Items listed in a dataset:
══════
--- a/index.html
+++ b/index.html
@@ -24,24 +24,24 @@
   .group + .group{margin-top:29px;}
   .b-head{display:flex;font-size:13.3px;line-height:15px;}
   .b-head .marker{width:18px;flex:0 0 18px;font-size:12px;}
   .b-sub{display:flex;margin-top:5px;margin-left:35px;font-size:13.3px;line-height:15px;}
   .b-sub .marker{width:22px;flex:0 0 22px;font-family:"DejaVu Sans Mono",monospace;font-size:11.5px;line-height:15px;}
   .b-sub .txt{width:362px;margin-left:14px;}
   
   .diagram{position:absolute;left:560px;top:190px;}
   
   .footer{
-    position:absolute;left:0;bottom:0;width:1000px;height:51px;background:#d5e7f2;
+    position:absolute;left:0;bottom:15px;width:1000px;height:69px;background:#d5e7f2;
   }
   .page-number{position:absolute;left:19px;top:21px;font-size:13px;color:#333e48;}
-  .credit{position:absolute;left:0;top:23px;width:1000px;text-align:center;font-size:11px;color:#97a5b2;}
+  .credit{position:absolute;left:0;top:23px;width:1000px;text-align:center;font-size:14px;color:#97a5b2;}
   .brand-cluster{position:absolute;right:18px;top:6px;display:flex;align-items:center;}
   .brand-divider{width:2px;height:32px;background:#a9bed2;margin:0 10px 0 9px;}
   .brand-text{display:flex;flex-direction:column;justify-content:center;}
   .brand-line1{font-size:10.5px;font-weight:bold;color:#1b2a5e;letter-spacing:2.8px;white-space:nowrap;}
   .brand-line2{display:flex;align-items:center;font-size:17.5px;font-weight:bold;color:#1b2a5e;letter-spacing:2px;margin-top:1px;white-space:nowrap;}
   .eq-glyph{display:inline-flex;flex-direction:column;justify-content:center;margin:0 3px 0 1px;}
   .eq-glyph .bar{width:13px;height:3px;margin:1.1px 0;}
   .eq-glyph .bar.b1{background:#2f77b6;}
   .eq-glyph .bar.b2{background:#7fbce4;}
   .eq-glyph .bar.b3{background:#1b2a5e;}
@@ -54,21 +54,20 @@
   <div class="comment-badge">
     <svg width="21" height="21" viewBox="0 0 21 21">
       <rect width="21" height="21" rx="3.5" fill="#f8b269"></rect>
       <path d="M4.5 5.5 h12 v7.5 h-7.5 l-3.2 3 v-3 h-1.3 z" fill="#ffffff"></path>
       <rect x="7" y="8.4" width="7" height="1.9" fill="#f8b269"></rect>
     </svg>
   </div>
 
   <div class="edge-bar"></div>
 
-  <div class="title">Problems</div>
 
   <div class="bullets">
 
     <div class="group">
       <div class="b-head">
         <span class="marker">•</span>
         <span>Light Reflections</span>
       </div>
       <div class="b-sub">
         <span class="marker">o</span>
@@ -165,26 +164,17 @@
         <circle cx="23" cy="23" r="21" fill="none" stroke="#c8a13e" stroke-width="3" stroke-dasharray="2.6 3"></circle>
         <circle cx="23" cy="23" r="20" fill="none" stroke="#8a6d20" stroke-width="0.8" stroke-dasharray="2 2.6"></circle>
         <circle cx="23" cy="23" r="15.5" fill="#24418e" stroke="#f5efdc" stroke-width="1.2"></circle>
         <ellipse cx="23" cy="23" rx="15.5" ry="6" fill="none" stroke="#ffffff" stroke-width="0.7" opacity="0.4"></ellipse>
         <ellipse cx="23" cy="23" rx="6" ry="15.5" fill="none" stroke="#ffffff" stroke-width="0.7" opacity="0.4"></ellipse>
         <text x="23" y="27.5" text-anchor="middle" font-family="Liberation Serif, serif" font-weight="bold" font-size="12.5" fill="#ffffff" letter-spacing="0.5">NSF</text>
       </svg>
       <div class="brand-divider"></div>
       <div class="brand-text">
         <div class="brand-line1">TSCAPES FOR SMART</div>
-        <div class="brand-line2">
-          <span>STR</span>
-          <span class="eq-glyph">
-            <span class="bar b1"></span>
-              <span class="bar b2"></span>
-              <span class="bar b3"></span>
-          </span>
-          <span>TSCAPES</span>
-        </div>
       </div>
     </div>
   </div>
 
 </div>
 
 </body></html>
══════
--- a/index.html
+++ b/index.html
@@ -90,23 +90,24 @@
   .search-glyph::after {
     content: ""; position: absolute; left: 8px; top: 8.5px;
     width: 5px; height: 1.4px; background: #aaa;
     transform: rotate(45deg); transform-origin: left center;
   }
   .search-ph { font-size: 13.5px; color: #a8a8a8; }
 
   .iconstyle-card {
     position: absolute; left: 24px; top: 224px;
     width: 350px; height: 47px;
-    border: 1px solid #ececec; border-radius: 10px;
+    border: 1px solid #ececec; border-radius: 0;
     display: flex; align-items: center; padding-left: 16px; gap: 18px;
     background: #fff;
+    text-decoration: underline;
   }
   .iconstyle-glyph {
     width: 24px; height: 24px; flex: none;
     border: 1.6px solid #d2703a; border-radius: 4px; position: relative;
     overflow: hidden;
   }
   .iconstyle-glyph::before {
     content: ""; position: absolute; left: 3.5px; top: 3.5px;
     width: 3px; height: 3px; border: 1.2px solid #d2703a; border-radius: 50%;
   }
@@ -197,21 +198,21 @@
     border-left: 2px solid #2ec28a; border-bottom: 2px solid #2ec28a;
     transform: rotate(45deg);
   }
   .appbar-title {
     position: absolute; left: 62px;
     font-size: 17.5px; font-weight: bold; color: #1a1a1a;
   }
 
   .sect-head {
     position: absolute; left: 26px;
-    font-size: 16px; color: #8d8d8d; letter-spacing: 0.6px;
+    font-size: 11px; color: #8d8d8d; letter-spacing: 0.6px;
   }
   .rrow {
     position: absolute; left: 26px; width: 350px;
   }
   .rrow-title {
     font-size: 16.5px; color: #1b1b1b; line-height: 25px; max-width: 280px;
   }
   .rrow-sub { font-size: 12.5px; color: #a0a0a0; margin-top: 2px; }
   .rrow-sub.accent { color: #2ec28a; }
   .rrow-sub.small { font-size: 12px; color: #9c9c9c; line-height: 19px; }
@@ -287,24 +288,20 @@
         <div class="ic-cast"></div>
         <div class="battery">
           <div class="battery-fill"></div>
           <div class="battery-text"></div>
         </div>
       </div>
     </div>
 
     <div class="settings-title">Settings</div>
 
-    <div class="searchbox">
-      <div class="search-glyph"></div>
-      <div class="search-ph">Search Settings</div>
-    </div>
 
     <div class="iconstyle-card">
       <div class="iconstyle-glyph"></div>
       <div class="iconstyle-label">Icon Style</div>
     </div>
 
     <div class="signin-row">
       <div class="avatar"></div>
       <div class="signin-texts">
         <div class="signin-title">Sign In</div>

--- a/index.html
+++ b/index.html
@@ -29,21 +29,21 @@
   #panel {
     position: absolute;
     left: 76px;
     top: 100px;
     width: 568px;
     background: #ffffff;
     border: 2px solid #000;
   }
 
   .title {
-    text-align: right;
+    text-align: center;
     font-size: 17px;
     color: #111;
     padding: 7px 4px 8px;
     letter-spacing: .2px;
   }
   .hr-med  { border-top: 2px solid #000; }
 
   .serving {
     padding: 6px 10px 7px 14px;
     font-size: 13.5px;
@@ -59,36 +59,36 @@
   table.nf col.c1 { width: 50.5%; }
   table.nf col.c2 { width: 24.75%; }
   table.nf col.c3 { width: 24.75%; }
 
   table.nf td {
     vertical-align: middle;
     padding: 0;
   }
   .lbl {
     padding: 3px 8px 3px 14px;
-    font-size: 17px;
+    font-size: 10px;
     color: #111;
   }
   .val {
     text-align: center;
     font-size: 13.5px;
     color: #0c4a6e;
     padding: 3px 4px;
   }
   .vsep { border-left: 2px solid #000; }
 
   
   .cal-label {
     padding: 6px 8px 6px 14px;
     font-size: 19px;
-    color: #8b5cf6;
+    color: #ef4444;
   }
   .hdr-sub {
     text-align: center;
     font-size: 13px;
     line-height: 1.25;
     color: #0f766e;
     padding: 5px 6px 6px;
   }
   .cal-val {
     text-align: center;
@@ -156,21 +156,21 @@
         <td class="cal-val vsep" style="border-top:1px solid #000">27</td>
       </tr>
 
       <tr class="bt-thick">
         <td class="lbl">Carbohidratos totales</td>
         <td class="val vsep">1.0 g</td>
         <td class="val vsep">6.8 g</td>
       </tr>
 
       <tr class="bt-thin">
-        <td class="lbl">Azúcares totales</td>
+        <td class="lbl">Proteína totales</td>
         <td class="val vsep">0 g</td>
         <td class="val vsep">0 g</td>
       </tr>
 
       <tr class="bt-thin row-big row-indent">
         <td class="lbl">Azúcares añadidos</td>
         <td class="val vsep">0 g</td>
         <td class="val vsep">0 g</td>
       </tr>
══════
Assigned task: Output the lines above between the one holding "-287,24 +288,20 @@" and the one holding "width: 568px;", inclusive, with nothing before or after them.

Response for this exercise:
@@ -287,24 +288,20 @@
         <div class="ic-cast"></div>
         <div class="battery">
           <div class="battery-fill"></div>
           <div class="battery-text"></div>
         </div>
       </div>
     </div>
 
     <div class="settings-title">Settings</div>
 
-    <div class="searchbox">
-      <div class="search-glyph"></div>
-      <div class="search-ph">Search Settings</div>
-    </div>
 
     <div class="iconstyle-card">
       <div class="iconstyle-glyph"></div>
       <div class="iconstyle-label">Icon Style</div>
     </div>
 
     <div class="signin-row">
       <div class="avatar"></div>
       <div class="signin-texts">
         <div class="signin-title">Sign In</div>

--- a/index.html
+++ b/index.html
@@ -29,21 +29,21 @@
   #panel {
     position: absolute;
     left: 76px;
     top: 100px;
     width: 568px;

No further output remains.